Türkiye'nin yüzde 3,5'lik ithalatının çoğunluğu hibrit sebze tohumudur. Ama o konuda da Türkiye'de şu an 462'yi bulmuş olan tohum sanayici ve üretici firmaları piyasanın yaklaşık yüzde 35'ine hakimdirler. İsrail ve benzeri ülkelerle ilgili ithalatta Türkiye'ye ithal edilen tohumun, yüzde 3,5'lik ithal tohumun sadece yüzde 6'lık kısmı İsrail'den gelmektedir ki, onun karşılığında Hollanda'dan yüzde 51'i, Fransa'dan yüzde 15'i, Almanya'dan yüzde 9'u gelmektedir. Bu konu çok abartılı bir şekilde kamuoyuna sunuluyor. Aslında bunun gerçekle bir ilgisi yok. Şu an sofralarımıza gelen ekmeğimizden, sebzemizden meyvemize kadar üretimi halkımız rahatlıkla emin olmalı ki, yüzde 96'sı Türk çiftçisi ve Türk üreticisinin ürettiği tohumlar ve ondan elde ettiği ürünlerdir."
"BİZİ ÇOK ÜZÜYOR"
"Dünyada serbest ticaretin olduğu yerlerde her türlü mal ve hizmet hareket ediyor. Bu hareket eden mal ve hizmetlerin içerisinde elbette ki tohum sektörü de var. Ama şu anda en çok yerlilik taşıyan bu konuda sanki yabancı hakimiyeti varmış gibi gösterilmesi bizi üzüyor."

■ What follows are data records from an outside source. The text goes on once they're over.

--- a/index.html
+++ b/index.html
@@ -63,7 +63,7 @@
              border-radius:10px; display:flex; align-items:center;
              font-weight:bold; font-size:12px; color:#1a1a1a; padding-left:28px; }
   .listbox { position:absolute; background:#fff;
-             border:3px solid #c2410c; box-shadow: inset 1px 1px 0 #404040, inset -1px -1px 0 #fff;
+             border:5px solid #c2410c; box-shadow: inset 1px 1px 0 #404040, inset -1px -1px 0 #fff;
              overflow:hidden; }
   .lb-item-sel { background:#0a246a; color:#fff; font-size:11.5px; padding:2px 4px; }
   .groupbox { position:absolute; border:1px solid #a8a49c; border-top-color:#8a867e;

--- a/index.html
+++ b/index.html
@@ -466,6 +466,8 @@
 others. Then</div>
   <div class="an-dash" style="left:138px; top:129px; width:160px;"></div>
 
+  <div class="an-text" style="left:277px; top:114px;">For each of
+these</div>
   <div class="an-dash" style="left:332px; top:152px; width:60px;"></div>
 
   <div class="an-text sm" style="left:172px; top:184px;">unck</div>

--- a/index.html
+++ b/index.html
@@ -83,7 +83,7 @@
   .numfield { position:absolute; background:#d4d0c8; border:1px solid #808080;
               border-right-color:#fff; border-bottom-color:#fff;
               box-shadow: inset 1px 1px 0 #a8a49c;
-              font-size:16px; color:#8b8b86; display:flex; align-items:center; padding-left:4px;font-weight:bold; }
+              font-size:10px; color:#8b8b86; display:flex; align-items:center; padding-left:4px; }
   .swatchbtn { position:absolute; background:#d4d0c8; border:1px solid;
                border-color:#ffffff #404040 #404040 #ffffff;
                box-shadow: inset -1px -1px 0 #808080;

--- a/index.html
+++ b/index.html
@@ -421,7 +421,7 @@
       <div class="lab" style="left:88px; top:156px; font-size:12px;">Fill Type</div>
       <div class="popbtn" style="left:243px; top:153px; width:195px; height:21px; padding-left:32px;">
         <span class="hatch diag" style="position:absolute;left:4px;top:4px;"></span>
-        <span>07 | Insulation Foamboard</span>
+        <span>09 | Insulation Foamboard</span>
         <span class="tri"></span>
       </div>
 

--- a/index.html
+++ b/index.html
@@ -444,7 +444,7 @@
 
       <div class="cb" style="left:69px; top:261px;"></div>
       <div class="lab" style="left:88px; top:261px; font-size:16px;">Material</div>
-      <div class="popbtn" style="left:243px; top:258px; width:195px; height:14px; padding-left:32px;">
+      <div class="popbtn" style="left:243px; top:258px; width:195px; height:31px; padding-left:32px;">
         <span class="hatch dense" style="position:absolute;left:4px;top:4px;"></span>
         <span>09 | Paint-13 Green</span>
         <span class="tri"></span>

SERTİFİKALI TOHUMCULUK NEDEN ÖNEMLİ?
Hakkı Şafak Ses, tohumların sertifikalı olup olmadığı ile ilgili soruya da şu cevabı verdi: "Elbette ki sertifika kaliteli tohumun üretilmesi ve çiftçiye ulaştırılması, bu konuda son yıllarda yapılan destekler çok ciddi noktada olduğu için sertifikalı tohum üretimi de hızla artmaktadır. Bu artış 2011 yılında daha da hissedilecek. Çünkü biz TÜRKTOB olarak verdiğimiz etiketlerden anlıyoruz ki, geçen yıla oranla yüzde 100'lük bir artış var. Sertifikalı tohum kullanımı ne kadar artarsa çiftçimizin alın teri ve emeği o derece değer bulacak. Bu konuda da ülkemiz çok ciddi bir noktaya gitmektedir. Destekler devam ettiği sürece bu çıkış da sürecektir."
"İSRAİL MESELESİ GİBİ..."
TÜRKTOB Başkanı Ses, "GDO'lu tohumlar ve bu tohumlardan elde edilen ürünler nedeniyle meydana gelen kanser vakaları" ile ilgili soruya da "Bu da yine İsrail meselesi gibi ikinci bir şehir efsanesi, ikinci bir yanlıştır. Televizyonlarımızın magazin boyutundaki haberleri arasında bolca yer alan konu GDO'lu tohum konusu. Ben şunu net olarak ifade ediyorum: Türkiye topraklarında GDO'lu tohum ekilmemektedir. Türkiye'ye GOO ithalatı yasaktır. Biyogüvenlik Yasası ile bu güvence altına alınmıştır. GDO'lu tohumu üretmek, dikmek, ithal etmek ve bundan ürün elde etmek Türkiye'de yasaktır. Dolayısıyla GDO'lu tohumlarla üretilmiş ürünlerle kanser olma konusu Türkiye Tohumcular Birliği'nin sınırları içerisinde gündemde olmayan bir konudur. Şundan tamamen eminiz, halkımızda emin olsun, Türkiye topraklarında hiçbir şekilde ne sebzede ne de tahılda GDO'lu tohum ekilmemektedir, üretilmemektedir, ithal edilmemektedir. Bu konu son dönemde alınmış olan, parlamentomuzun geçen dönem aldığı biyogüvenlik yasası ile güvence altına alınmıştır. Bu durum bir nevi kriminal olaydır. Halkımız bu konuda en küçük bir endişe duymasın" cevabını verdi.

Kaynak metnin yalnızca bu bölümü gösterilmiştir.